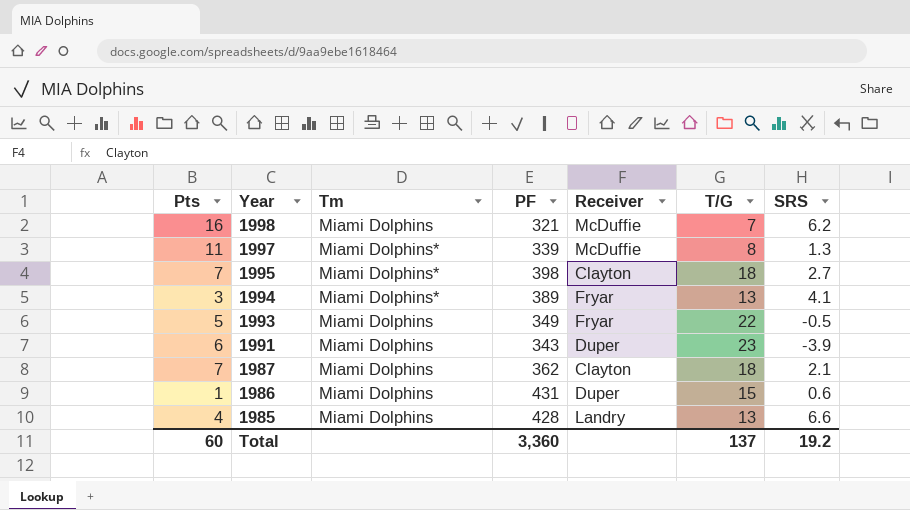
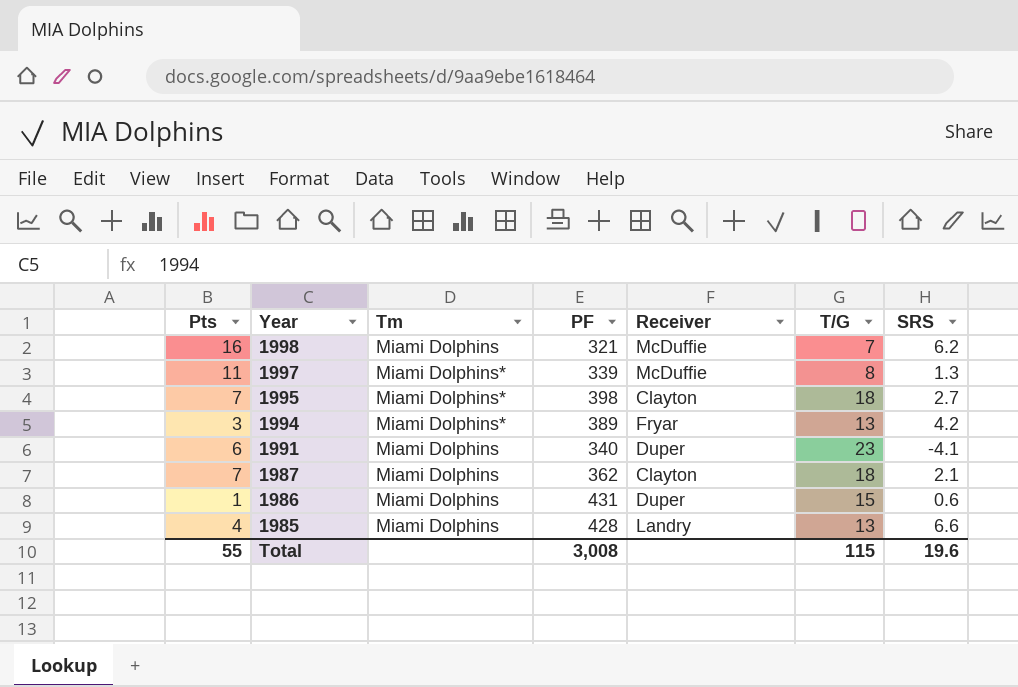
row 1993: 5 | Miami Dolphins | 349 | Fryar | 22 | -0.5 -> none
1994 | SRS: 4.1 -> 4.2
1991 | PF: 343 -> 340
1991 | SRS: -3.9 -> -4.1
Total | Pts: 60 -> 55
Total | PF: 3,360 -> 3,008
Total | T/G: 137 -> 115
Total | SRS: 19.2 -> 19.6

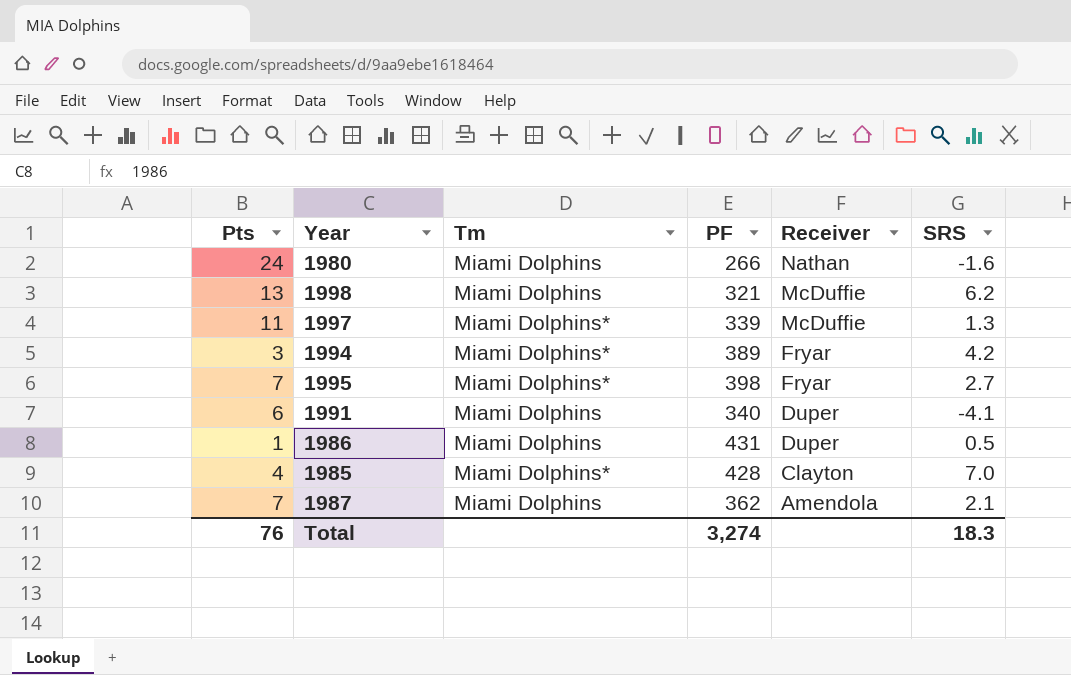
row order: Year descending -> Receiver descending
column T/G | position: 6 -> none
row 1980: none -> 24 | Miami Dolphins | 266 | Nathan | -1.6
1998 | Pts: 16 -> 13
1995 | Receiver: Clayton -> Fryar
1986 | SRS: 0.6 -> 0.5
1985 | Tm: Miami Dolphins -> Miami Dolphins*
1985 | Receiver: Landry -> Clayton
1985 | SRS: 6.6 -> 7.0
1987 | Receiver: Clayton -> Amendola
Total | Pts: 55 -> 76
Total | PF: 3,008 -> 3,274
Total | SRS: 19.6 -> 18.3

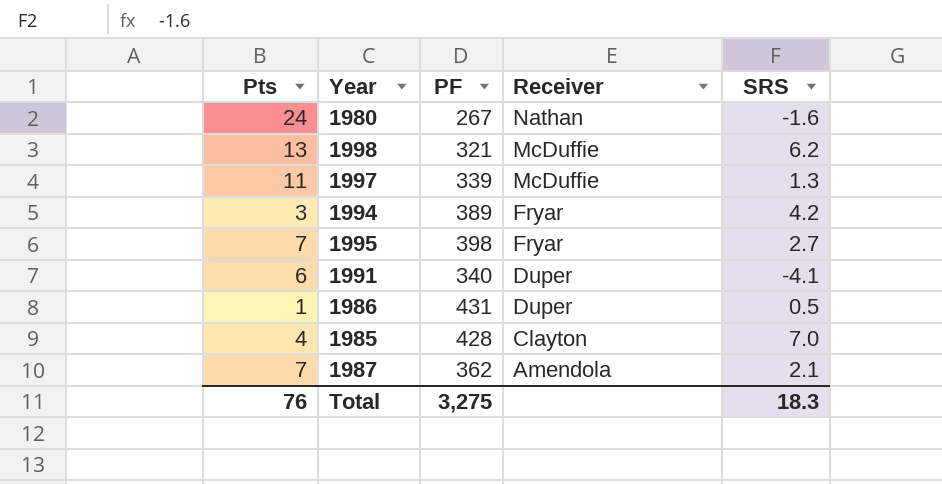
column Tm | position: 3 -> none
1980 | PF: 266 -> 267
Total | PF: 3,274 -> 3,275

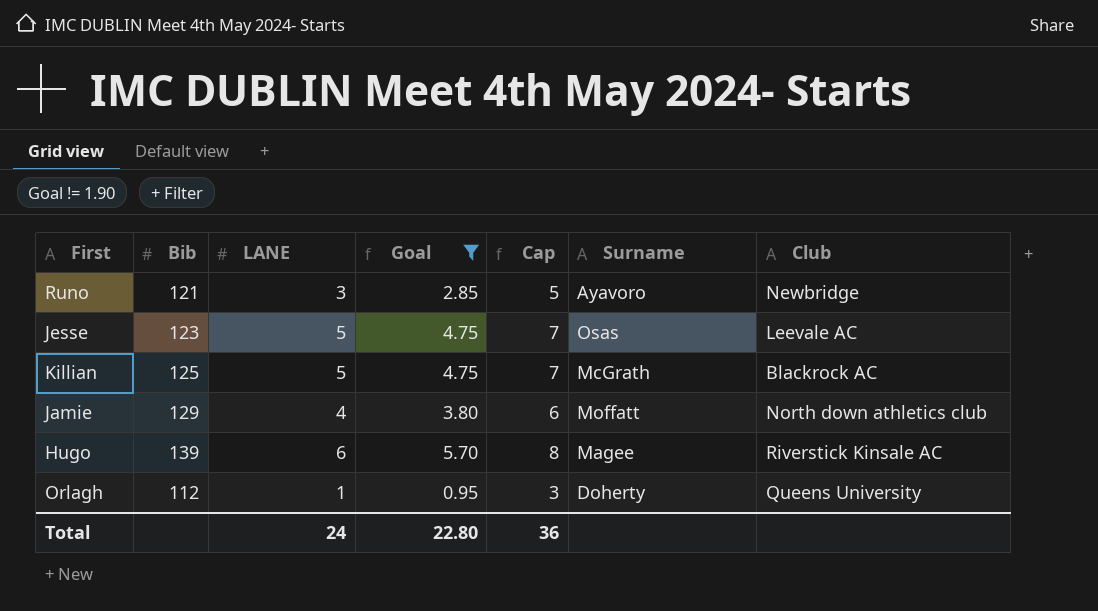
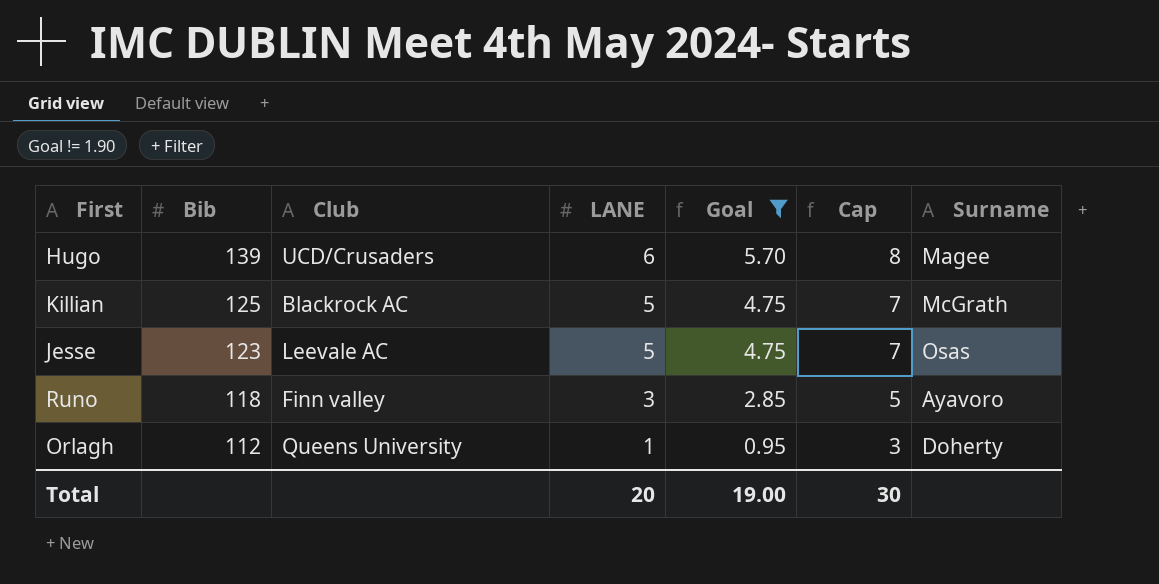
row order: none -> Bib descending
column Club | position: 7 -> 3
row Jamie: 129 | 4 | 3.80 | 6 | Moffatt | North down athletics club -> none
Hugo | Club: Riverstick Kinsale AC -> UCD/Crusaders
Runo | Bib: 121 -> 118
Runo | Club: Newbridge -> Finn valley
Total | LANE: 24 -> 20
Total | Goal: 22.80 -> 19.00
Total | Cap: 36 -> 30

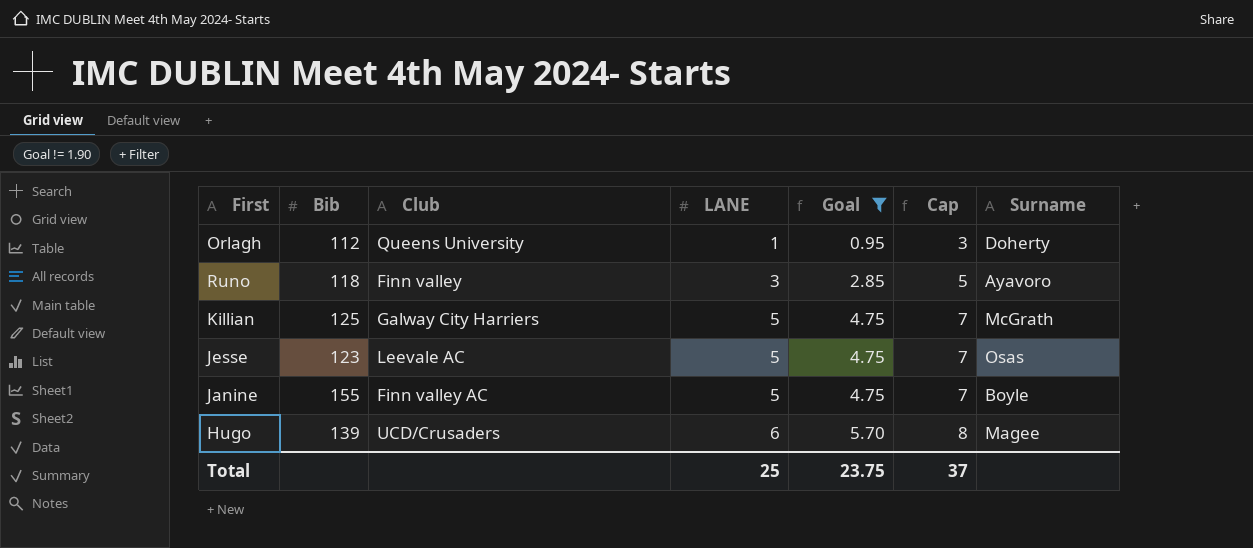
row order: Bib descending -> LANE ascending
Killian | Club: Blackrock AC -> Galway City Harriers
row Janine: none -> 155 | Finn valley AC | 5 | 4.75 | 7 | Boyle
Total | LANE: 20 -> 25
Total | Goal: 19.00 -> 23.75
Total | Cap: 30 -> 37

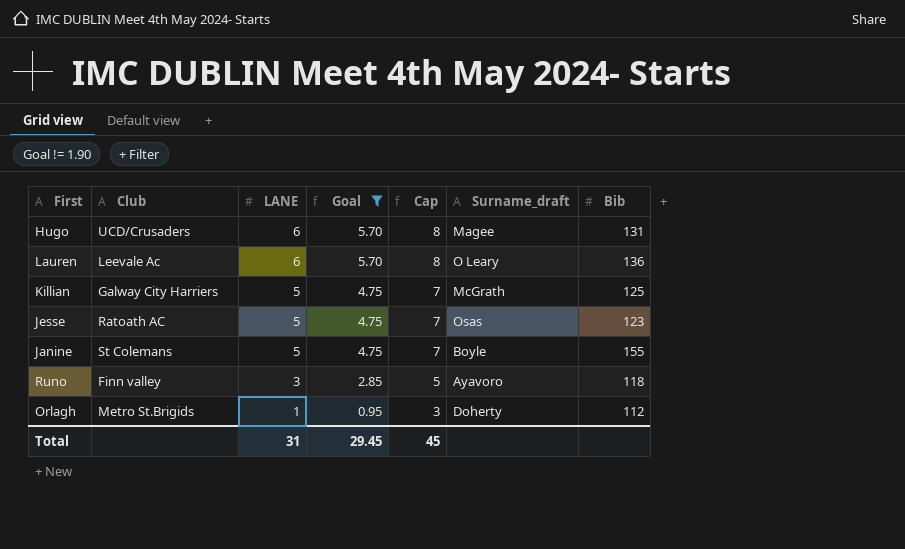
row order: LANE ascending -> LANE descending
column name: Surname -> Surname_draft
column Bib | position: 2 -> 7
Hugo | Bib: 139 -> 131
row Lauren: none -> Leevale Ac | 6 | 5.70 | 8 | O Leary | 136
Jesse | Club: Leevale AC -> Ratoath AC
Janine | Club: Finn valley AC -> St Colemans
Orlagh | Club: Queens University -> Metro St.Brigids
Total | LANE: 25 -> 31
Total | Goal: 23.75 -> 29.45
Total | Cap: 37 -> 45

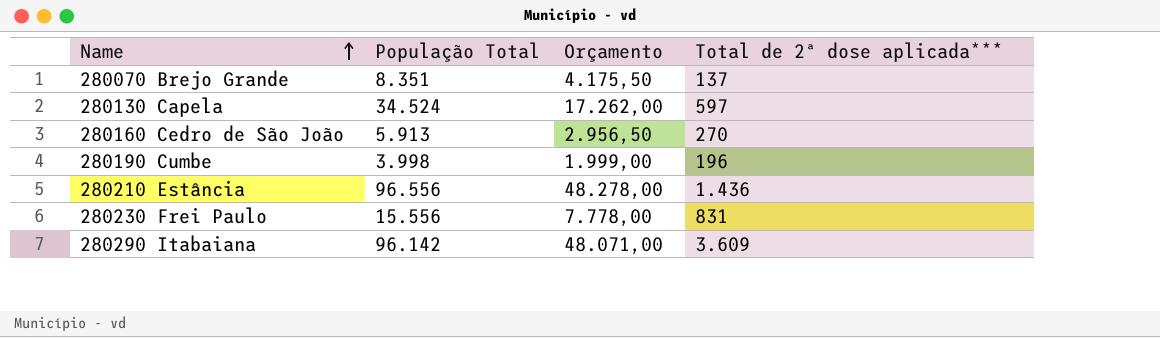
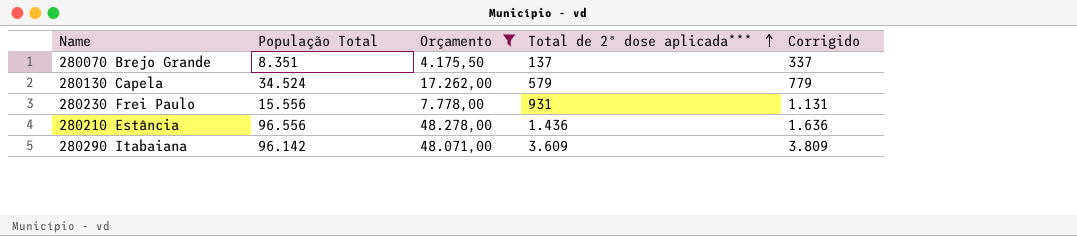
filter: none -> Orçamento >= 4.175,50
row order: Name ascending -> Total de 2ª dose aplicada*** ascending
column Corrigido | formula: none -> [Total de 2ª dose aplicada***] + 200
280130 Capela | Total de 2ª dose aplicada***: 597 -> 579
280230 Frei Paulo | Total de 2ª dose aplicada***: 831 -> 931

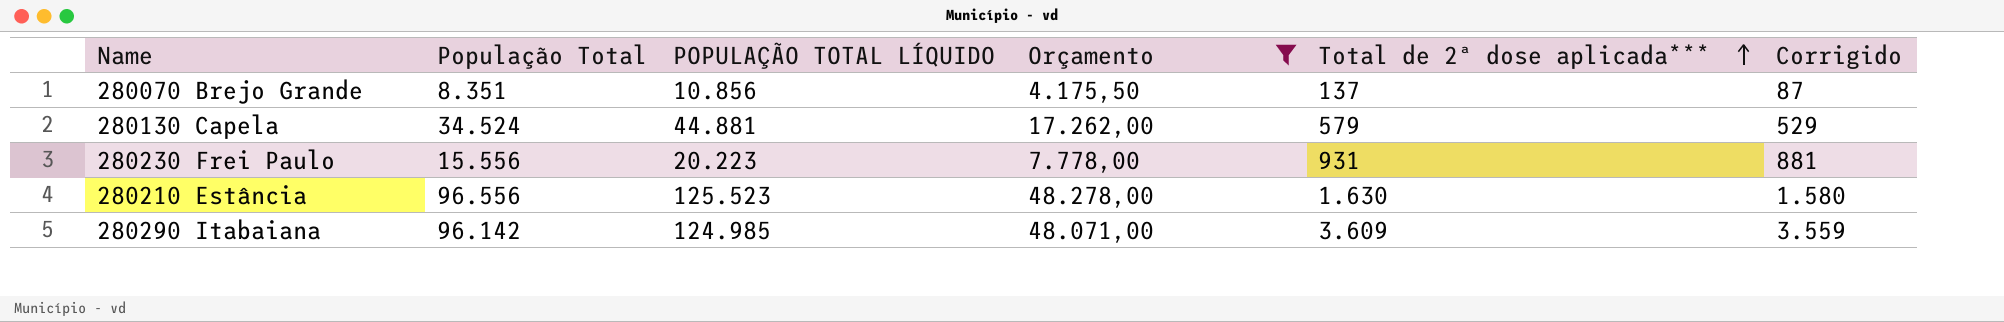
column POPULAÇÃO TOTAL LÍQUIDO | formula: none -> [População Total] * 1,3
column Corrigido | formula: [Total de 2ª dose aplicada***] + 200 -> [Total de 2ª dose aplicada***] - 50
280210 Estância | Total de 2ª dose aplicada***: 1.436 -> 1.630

[ABOUT THIS EXERCISE] Output the listing above exactly as it stands; no picture should appear.

[TASK RESULT]
row 1993: 5 | Miami Dolphins | 349 | Fryar | 22 | -0.5 -> none
1994 | SRS: 4.1 -> 4.2
1991 | PF: 343 -> 340
1991 | SRS: -3.9 -> -4.1
Total | Pts: 60 -> 55
Total | PF: 3,360 -> 3,008
Total | T/G: 137 -> 115
Total | SRS: 19.2 -> 19.6

row order: Year descending -> Receiver descending
column T/G | position: 6 -> none
row 1980: none -> 24 | Miami Dolphins | 266 | Nathan | -1.6
1998 | Pts: 16 -> 13
1995 | Receiver: Clayton -> Fryar
1986 | SRS: 0.6 -> 0.5
1985 | Tm: Miami Dolphins -> Miami Dolphins*
1985 | Receiver: Landry -> Clayton
1985 | SRS: 6.6 -> 7.0
1987 | Receiver: Clayton -> Amendola
Total | Pts: 55 -> 76
Total | PF: 3,008 -> 3,274
Total | SRS: 19.6 -> 18.3

column Tm | position: 3 -> none
1980 | PF: 266 -> 267
Total | PF: 3,274 -> 3,275

row order: none -> Bib descending
column Club | position: 7 -> 3
row Jamie: 129 | 4 | 3.80 | 6 | Moffatt | North down athletics club -> none
Hugo | Club: Riverstick Kinsale AC -> UCD/Crusaders
Runo | Bib: 121 -> 118
Runo | Club: Newbridge -> Finn valley
Total | LANE: 24 -> 20
Total | Goal: 22.80 -> 19.00
Total | Cap: 36 -> 30

row order: Bib descending -> LANE ascending
Killian | Club: Blackrock AC -> Galway City Harriers
row Janine: none -> 155 | Finn valley AC | 5 | 4.75 | 7 | Boyle
Total | LANE: 20 -> 25
Total | Goal: 19.00 -> 23.75
Total | Cap: 30 -> 37

row order: LANE ascending -> LANE descending
column name: Surname -> Surname_draft
column Bib | position: 2 -> 7
Hugo | Bib: 139 -> 131
row Lauren: none -> Leevale Ac | 6 | 5.70 | 8 | O Leary | 136
Jesse | Club: Leevale AC -> Ratoath AC
Janine | Club: Finn valley AC -> St Colemans
Orlagh | Club: Queens University -> Metro St.Brigids
Total | LANE: 25 -> 31
Total | Goal: 23.75 -> 29.45
Total | Cap: 37 -> 45

filter: none -> Orçamento >= 4.175,50
row order: Name ascending -> Total de 2ª dose aplicada*** ascending
column Corrigido | formula: none -> [Total de 2ª dose aplicada***] + 200
280130 Capela | Total de 2ª dose aplicada***: 597 -> 579
280230 Frei Paulo | Total de 2ª dose aplicada***: 831 -> 931

column POPULAÇÃO TOTAL LÍQUIDO | formula: none -> [População Total] * 1,3
column Corrigido | formula: [Total de 2ª dose aplicada***] + 200 -> [Total de 2ª dose aplicada***] - 50
280210 Estância | Total de 2ª dose aplicada***: 1.436 -> 1.630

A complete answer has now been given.